**INPUT RECORDS:**

..........

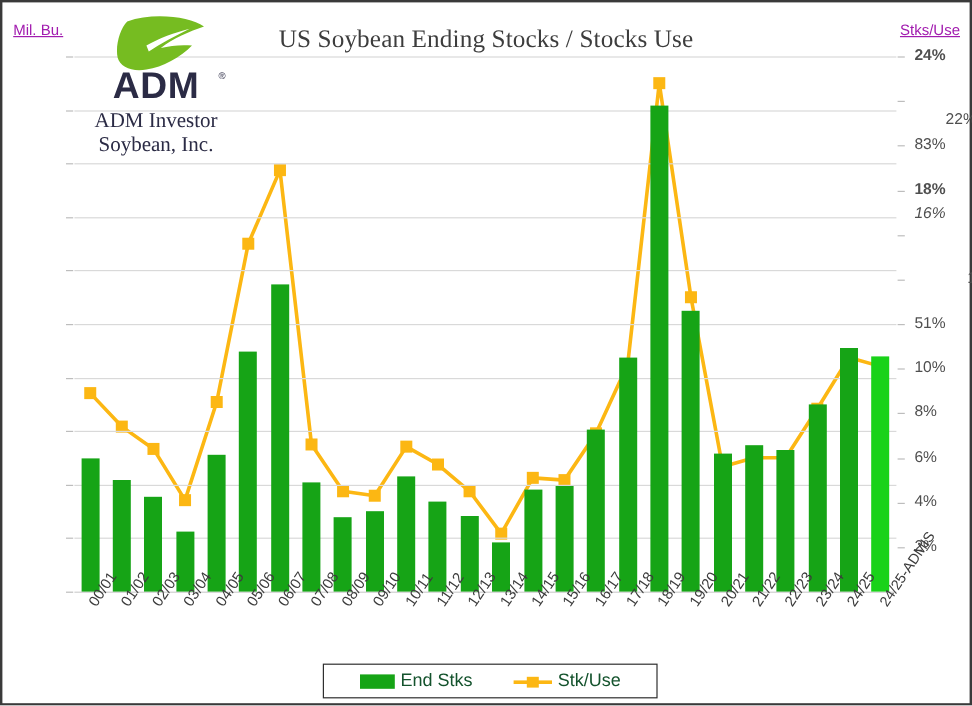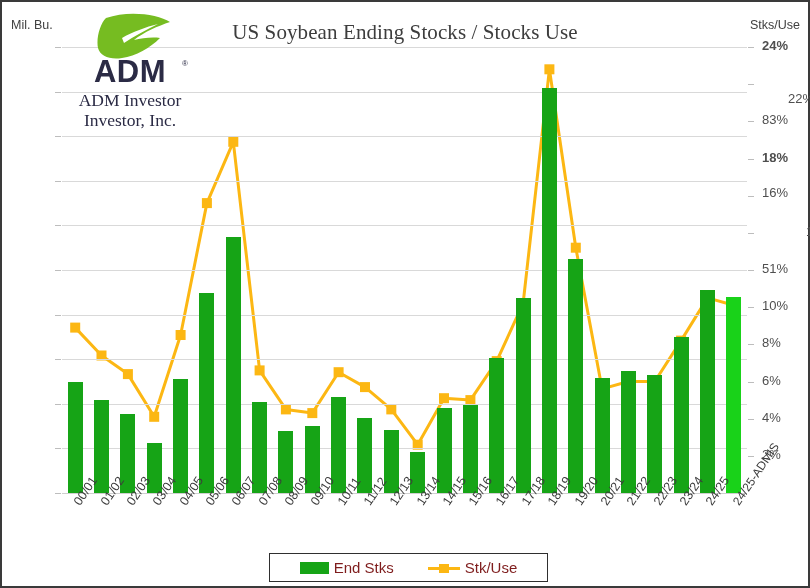--- a/index.html
+++ b/index.html
@@ -20,7 +20,8 @@
   .axis-cap{
     position:absolute;
     font-size:12.5px;
-    color:#404040;
+    color:#a21caf;
+    text-decoration:underline;
     white-space:nowrap;
   }
   #cap-left{ left:9px;  top:16px; }

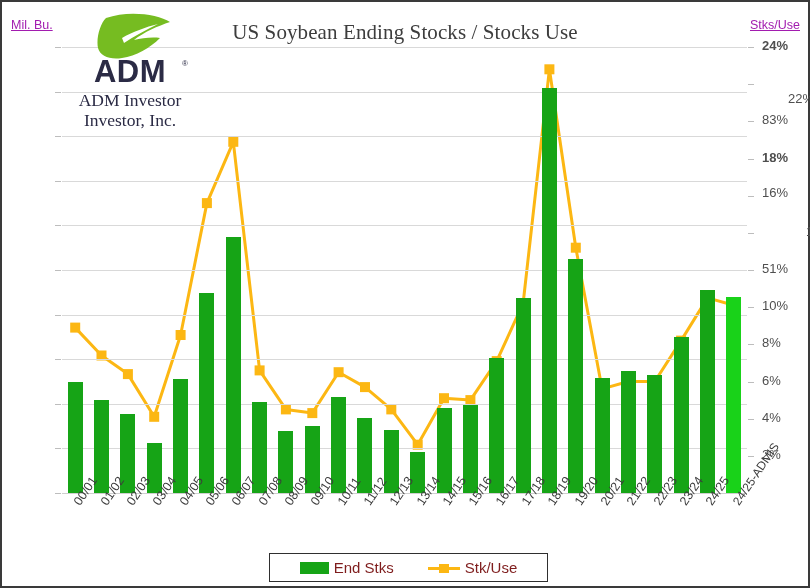--- a/index.html
+++ b/index.html
@@ -142,7 +142,7 @@
     </svg>
     <div id="logo-caption">
       <div>ADM Investor</div>
-      <div>Investor, Inc.</div>
+      <div>Soybean, Inc.</div>
     </div>
   </div>
 

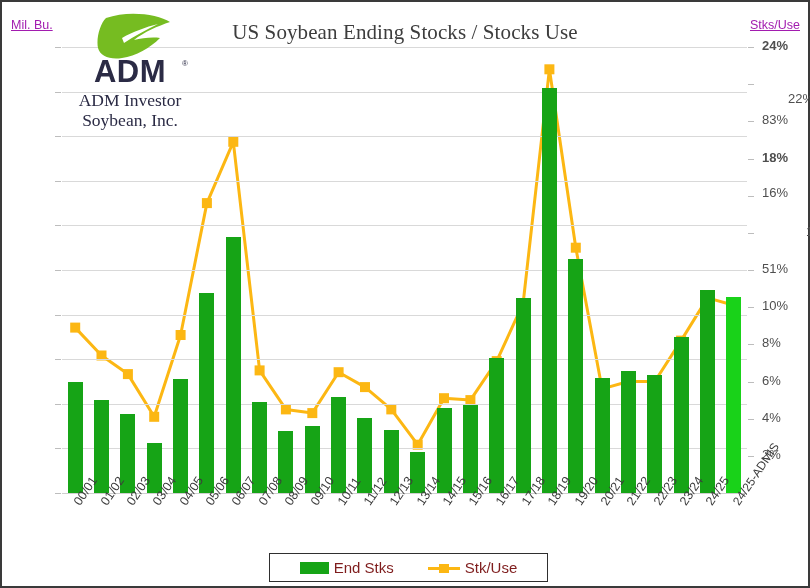--- a/index.html
+++ b/index.html
@@ -213,7 +213,7 @@
       <div class="tick-mark r" style="top: 185.833px;"></div>
       <div class="ylabel right" style="top: 176.833px; margin-left: 44px;">14%</div>
       <div class="tick-mark r" style="top: 148.667px;"></div>
-      <div class="ylabel right" style="top: 138px;">16%</div>
+      <div class="ylabel right" style="top: 123px; font-style: italic;">16%</div>
       <div class="tick-mark r" style="top: 111.5px;"></div>
       <div class="ylabel right" style="top: 102.5px; font-weight: bold;">18%</div>
       <div class="tick-mark r" style="top: 74.3333px;"></div>

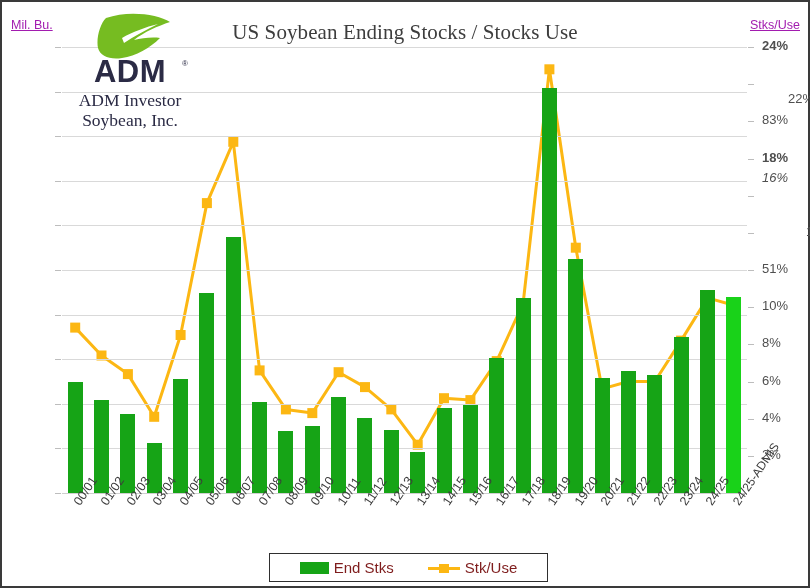--- a/index.html
+++ b/index.html
@@ -121,7 +121,7 @@
   .legend-swatch-line::after{
     content:""; position:absolute; left:11px; top:2px; width:10px; height:9px; background:#fcb713;
   }
-  .legend-text{ font-size:15px; color:#7f1d1d; }
+  .legend-text{ font-size:15px; color:#14532d; }
 </style>
 </head>
 <body>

..........

**EXERCISE:** Skip the images and restate each record above word for word.

**WRITTEN SOLUTION:**
--- a/index.html
+++ b/index.html
@@ -20,7 +20,8 @@
   .axis-cap{
     position:absolute;
     font-size:12.5px;
-    color:#404040;
+    color:#a21caf;
+    text-decoration:underline;
     white-space:nowrap;
   }
   #cap-left{ left:9px;  top:16px; }

--- a/index.html
+++ b/index.html
@@ -142,7 +142,7 @@
     </svg>
     <div id="logo-caption">
       <div>ADM Investor</div>
-      <div>Investor, Inc.</div>
+      <div>Soybean, Inc.</div>
     </div>
   </div>
 

--- a/index.html
+++ b/index.html
@@ -213,7 +213,7 @@
       <div class="tick-mark r" style="top: 185.833px;"></div>
       <div class="ylabel right" style="top: 176.833px; margin-left: 44px;">14%</div>
       <div class="tick-mark r" style="top: 148.667px;"></div>
-      <div class="ylabel right" style="top: 138px;">16%</div>
+      <div class="ylabel right" style="top: 123px; font-style: italic;">16%</div>
       <div class="tick-mark r" style="top: 111.5px;"></div>
       <div class="ylabel right" style="top: 102.5px; font-weight: bold;">18%</div>
       <div class="tick-mark r" style="top: 74.3333px;"></div>

--- a/index.html
+++ b/index.html
@@ -121,7 +121,7 @@
   .legend-swatch-line::after{
     content:""; position:absolute; left:11px; top:2px; width:10px; height:9px; background:#fcb713;
   }
-  .legend-text{ font-size:15px; color:#7f1d1d; }
+  .legend-text{ font-size:15px; color:#14532d; }
 </style>
 </head>
 <body>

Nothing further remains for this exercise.